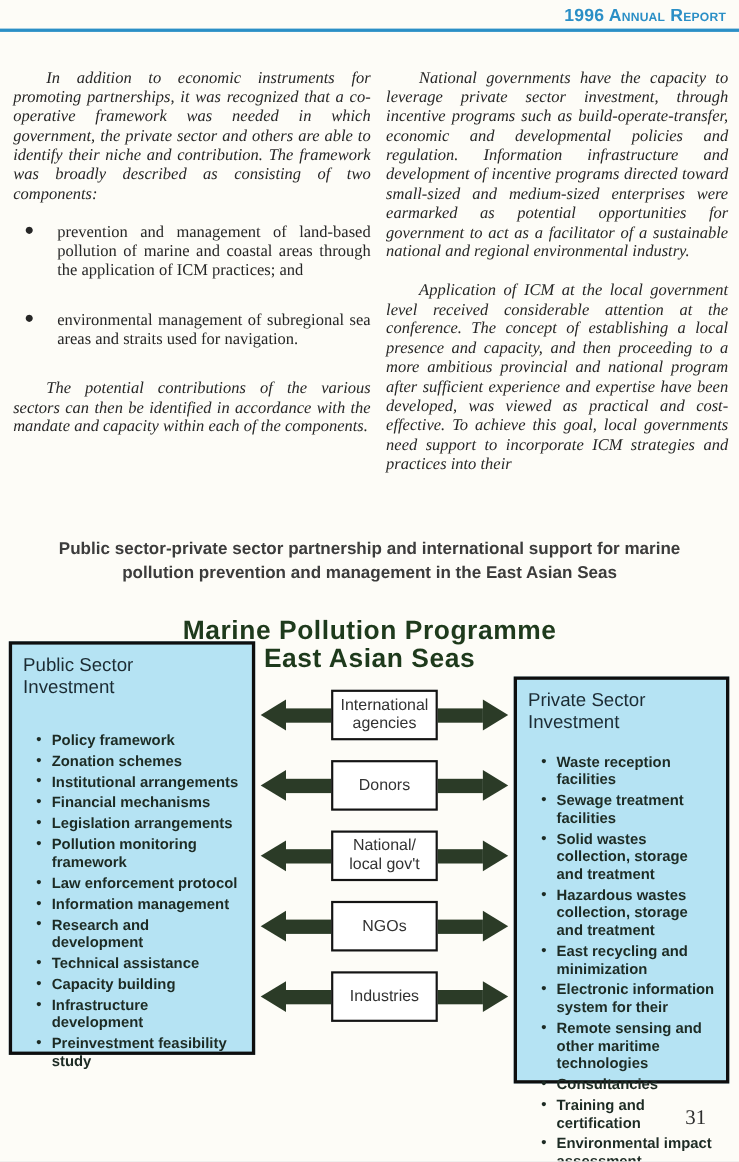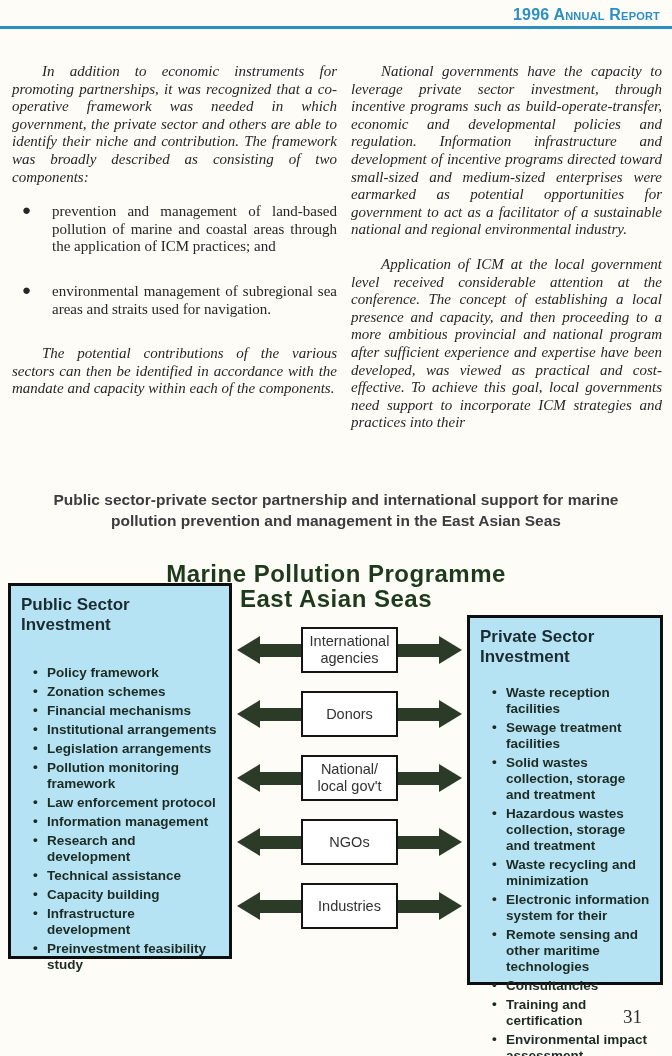--- a/index.html
+++ b/index.html
@@ -56,7 +56,7 @@
   .sector-box.public{width:224px;height:376px;}
   .sector-box.private{width:196px;height:370px;margin-top:32px;}
   .sector-header{
-    padding:9px 8px 4px 10px;font-size:17px;font-weight:bold;color:#1b2b33;
+    padding:9px 28px 4px 10px;font-size:17px;font-weight:normal;color:#1b2b33;
   }
   .slist{list-style:none;padding:0 8px 0 22px;}
   .sector-box.public .slist{margin-top:26px;}

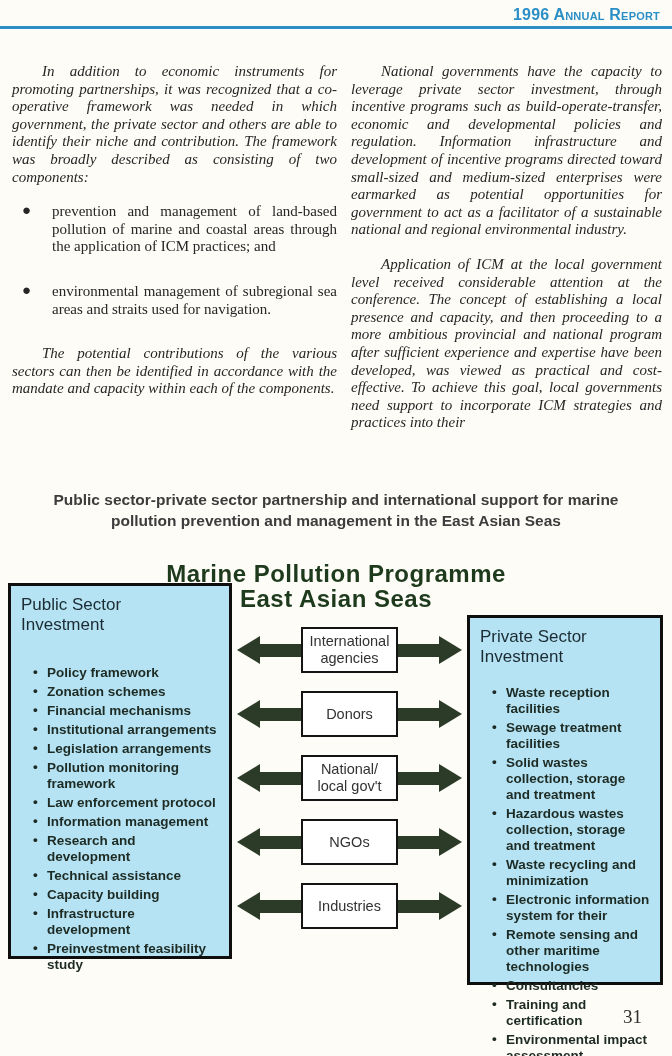--- a/index.html
+++ b/index.html
@@ -133,9 +133,9 @@
 
           <li>Zonation schemes</li>
 
+          <li>Institutional arrangements</li>
+
           <li>Financial mechanisms</li>
-
-          <li>Institutional arrangements</li>
 
           <li>Legislation arrangements</li>
 

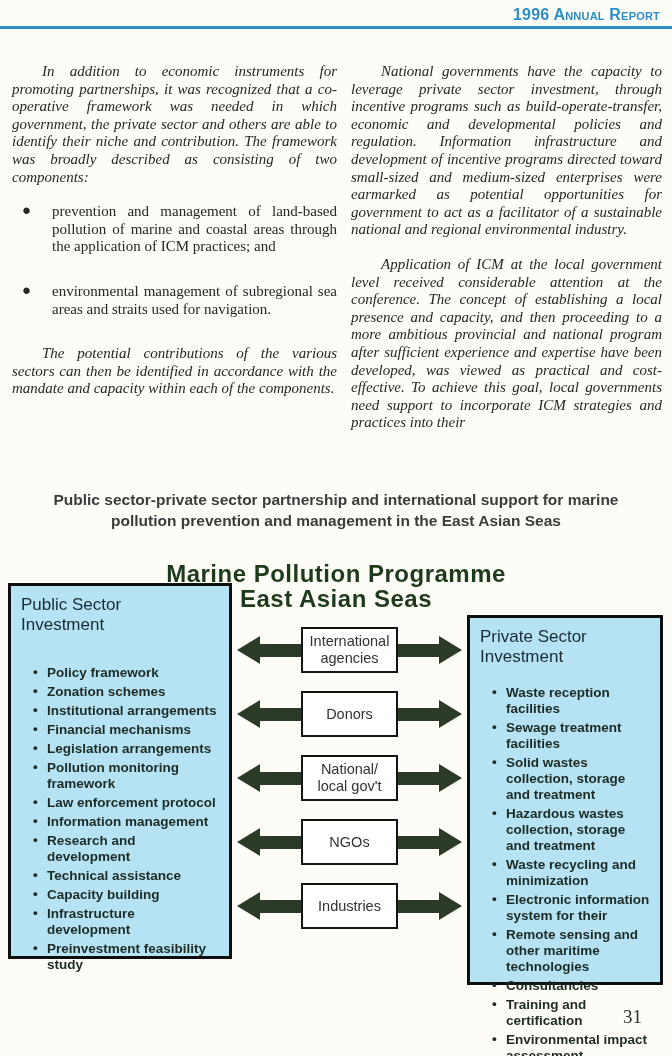--- a/index.html
+++ b/index.html
@@ -234,7 +234,7 @@
 
           <li>Hazardous wastes collection, storage and treatment</li>
 
-          <li>Waste recycling and minimization</li>
+          <li>East recycling and minimization</li>
 
           <li>Electronic information system for their</li>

══════════

Problem to work on: If a line in the records contains the word "public", copy it out.

Answer to the exercise:
   .sector-box.public{width:224px;height:376px;}
   .sector-box.public .slist{margin-top:26px;}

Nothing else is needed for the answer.